Manfred Thaller

title.none: Gervers, ed., Dating Undated Medieval Charters (Manfred Thaller)

identifier.other: baj9928.0206.009 02.06.09

identifier.issn: 1096-746X

description.statementofresponsibility: Manfred Thaller, Universitdt zu Koeln,

publisher.none: .

date.issued: 2002

identifier.citation: Gervers, Michael, ed. Dating Undated Medieval Charters. Rochester: Boydell & Brewer, 2000. Pp. vii, 236. 75.00. ISBN: 0-851-15752-0.

type.none: Review

relation.ispartof: The Medieval Review

The Medieval Review 02.06.09

Gervers, Michael, ed. Dating Undated Medieval Charters. Rochester: Boydell & Brewer, 2000. Pp. vii, 236. 75.00. ISBN: 0-851-15752-0.

Reviewed by:

Manfred Thaller
Universitdt zu Koeln

There are projects in research, which are frequently discussed at conference sessions, and even more frequently outside of the sessions, as prototypes of a given kind of method.

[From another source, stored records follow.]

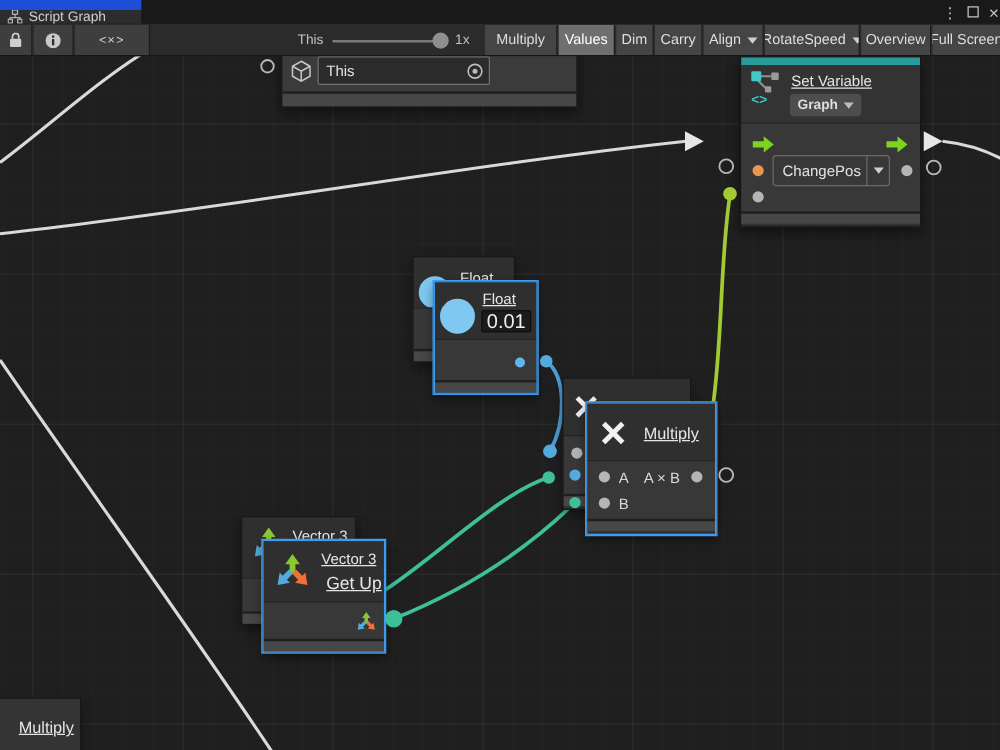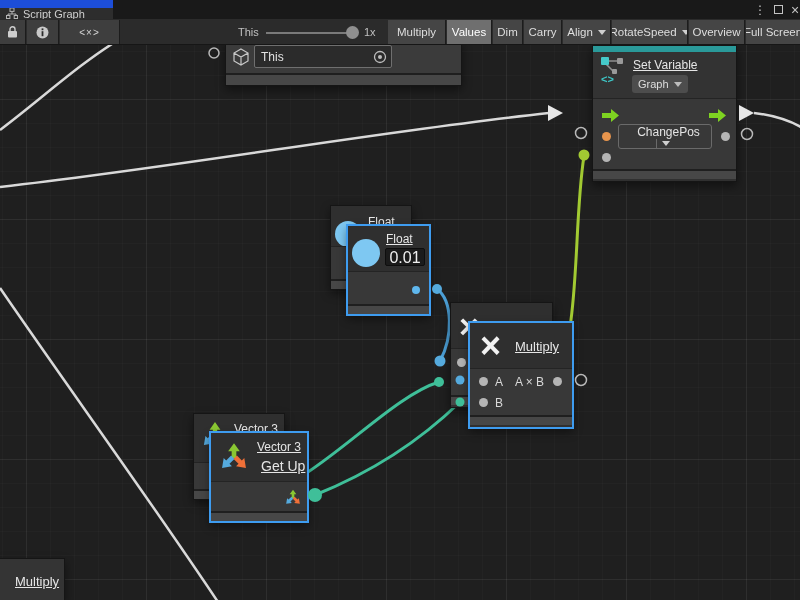"Graph" span { font-weight: none -> bold }
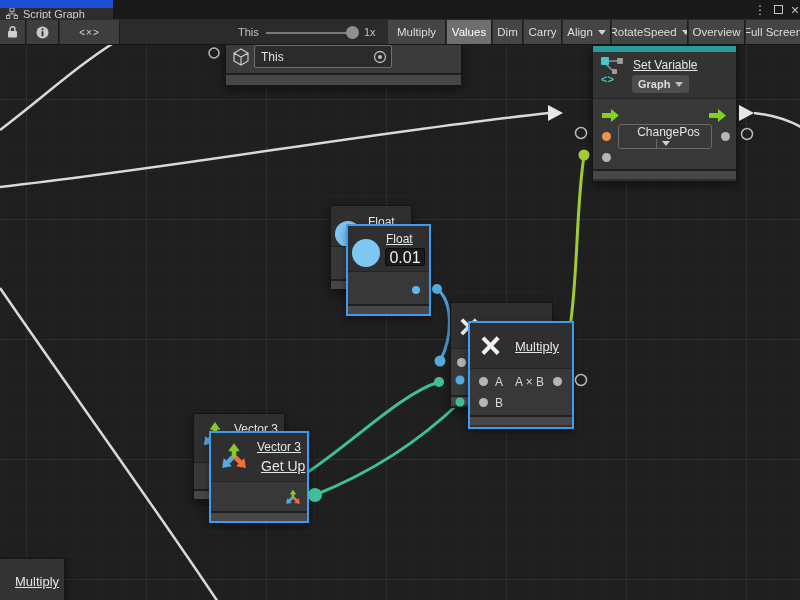"ChangePos" .dropdown { flex-direction: column -> none }
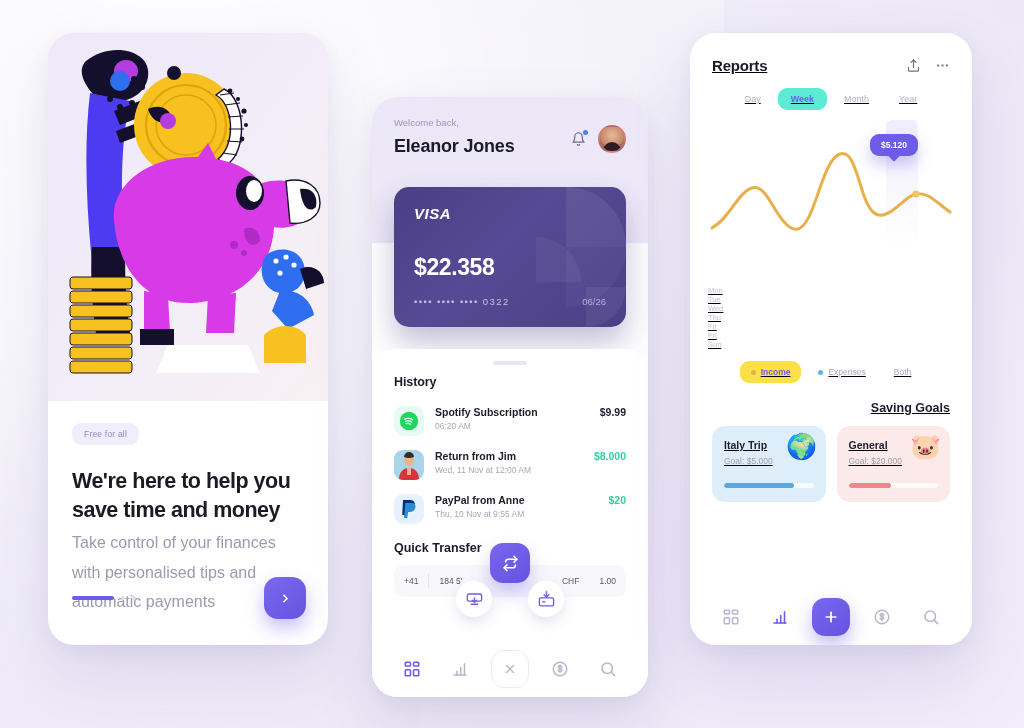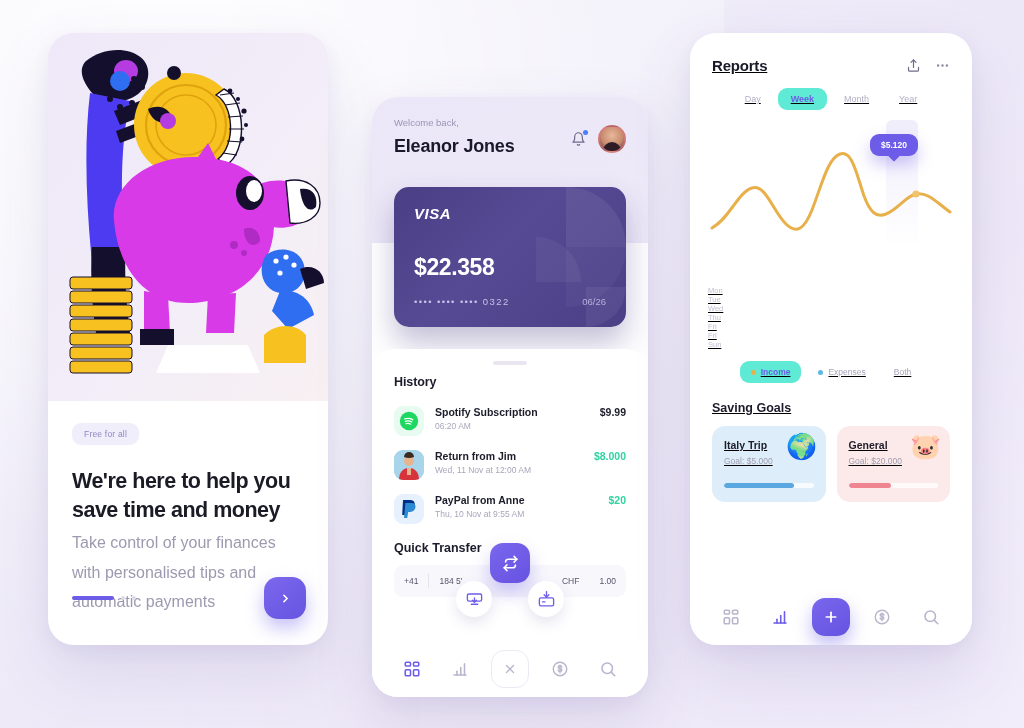"Income" .leg-item.active { background: #5eead4 -> #fde047 }
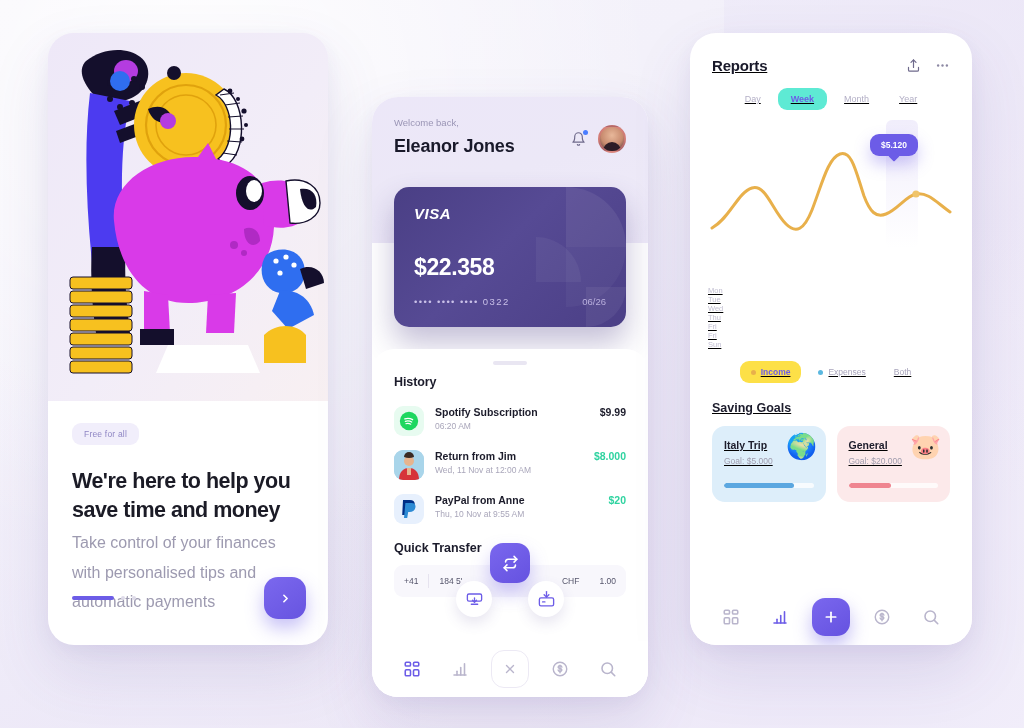"Saving Goals" .goals-title { text-align: none -> right }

One of these has over the years, well, decades, undoubtedly been Michael Gervers' work on the computer supported analysis of medieval charters, leading to the DEEDS project at the university of Toronto. At the time of the writing of the book to be reviewed here, it contains 3353 dated Latin charters from twelfth- and thirteenth- century England. When projects are discussed that way, it is always valuable to present them to a forum of other specialists to evaluate their findings and compare them systematically to similar--or intentionally dissimilar-- approaches. A meeting like that has been held in Budapest in 1999; these are its acta.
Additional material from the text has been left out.